9 OhCrapIHaveACrushOnSarahPalin  Mon, Sep 19, 2011 6:31:08pm
It used to be that if you were hungry, if you needed help, you would go to the church and as the church was feeding you, as the church was providing you with the physical sustenance that you needed, it was providing you also with the much more important spiritual sustenance.

And right now what we're doing is

And if you're not Christian, then what.

Such easy questions, these sociopath cons are given a free pass on.

10 HappyWarrior  Mon, Sep 19, 2011 6:38:42pm

Reactionaries.

11 Sionainn  Tue, Sep 20, 2011 5:59:45am

My experience of one person who depended on her church has really colored my view of this.

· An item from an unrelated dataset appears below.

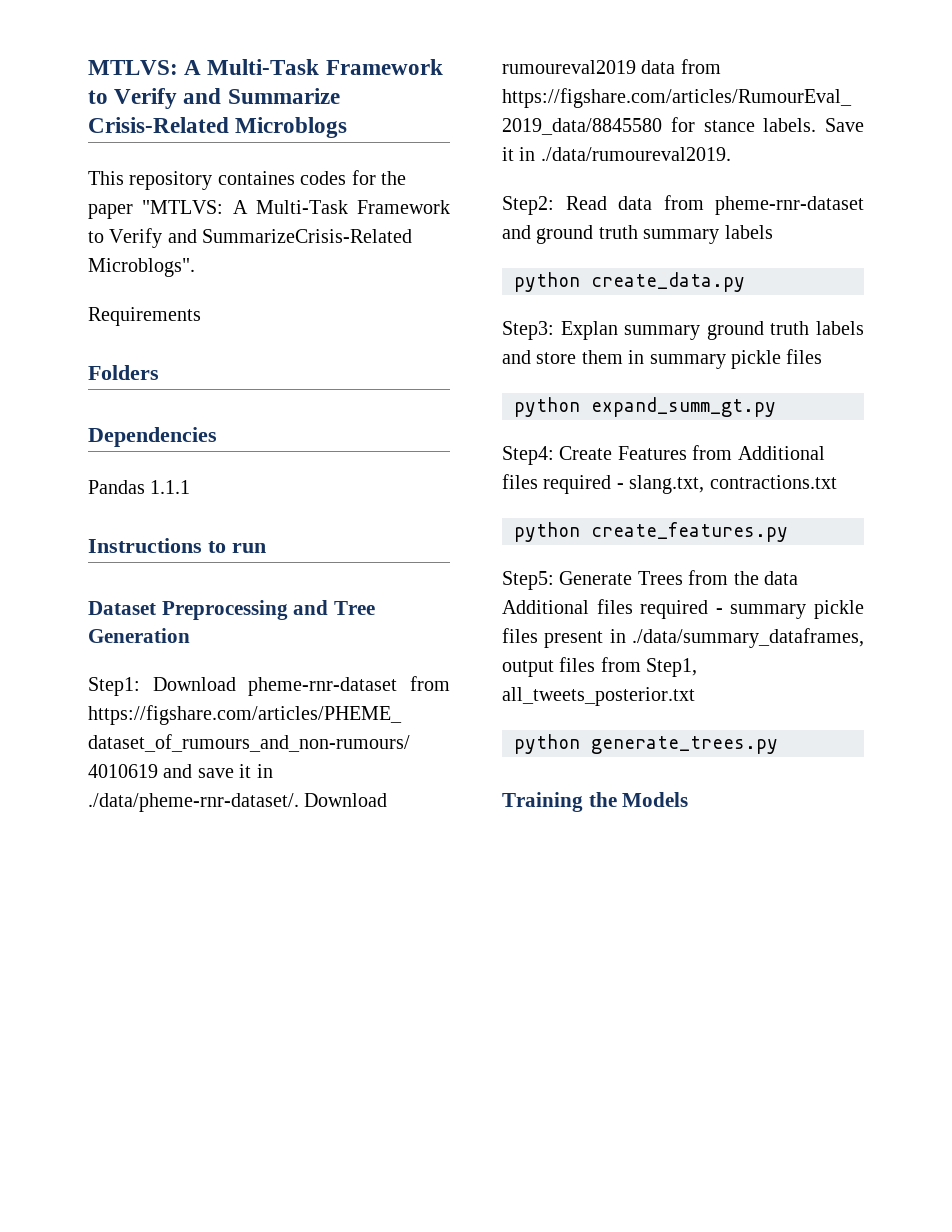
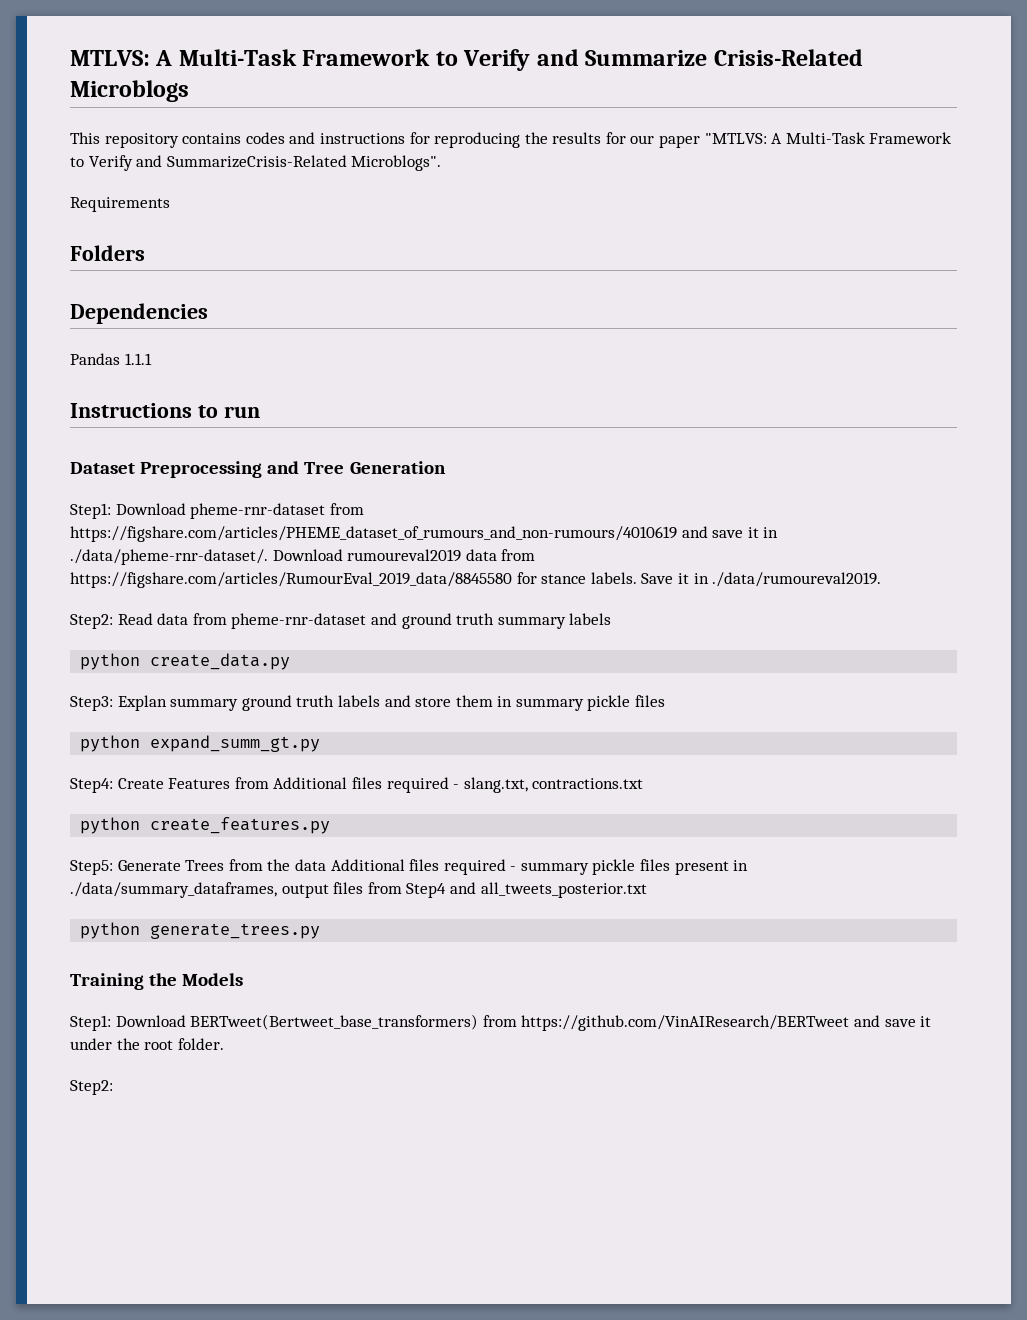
[217,170,406,185] containes codes for the -> [182,132,655,148] contains codes and instructions for reproducing the results for our
[646,658,698,677] Step1, -> [406,882,476,898] Step4 and
(689, 799) none -> [70,1014,932,1031] [70,1038,224,1050] [70,1080,113,1095] // Step1: Download BERTweet(Bertweet_base_transformers) from https://github.com/VinAIResearch/BERTweet and save it under the root folder. // Step2:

Brenda was one of the sweetest people I have ever met. She was very involved in her church and spent a lot of her time and money making meals for others, delivering them, and helping peopleout in other ways. She was very inspiring and selfless. When she decided to marry a man with kidney failure that members of her church didn't approve of, they decided to turn their backs on her. Right about that time, she was diagnosed with breast cancer and she was very ill. She was heartbroken that her church was not there for her and they refused to lift a finger to help her. She had waited too long to get symptoms checked and her aggressive form of breast cancer killed her within six months of her diagnosis. This incredible woman's church turned its back on her in her greatest time of need. It was really unforgivable.

I have not one ounce of faith that churches would step up to the plate and be able/willing to take care of people who need help because I've seen the pettiness firsthand. No, thank you. I wouldn't wish that on anyone.

12 The Questionable Timing of a Flea  Tue, Sep 20, 2011 11:22:25am

re: #11 Sionainn

I have not one ounce of faith that churches would step up to the plate and be able/willing to take care of people who need help because I've seen the pettiness firsthand. No, thank you. I wouldn't wish that on anyone.

I grew up traveling in the same geographic circuits as missionaries, and while there were some lovely, noble people, they were a lot of prideful judgmental folk intent on cowing non-Christians into submission by haggling over basic necessities and minor infrastructure improvements. I often got to see the "after" picture of the regions these spiritual bullies touched, where the aid was never enough and the new converts parleyed their access to ministry resources into regional power politics. I especially remember an insufferable seat-mate intent on explaining to me how his mission was "solving" the caste system. He didn't realize my friend Nagaraj--an extremely conscientious Gandhian socialist on the old school--did social work in that region, and I had heard a steady stream of reports about the regional intrigues. The new Christians in the Karnatak village he was speaking of were now positioning themselves as Brahmins, physically and verbally intimidating their Hindu neighbors, and had set up a spiritual economy in which charitable foodstuffs were exchanged for prayers to Jesus on a one to one basis.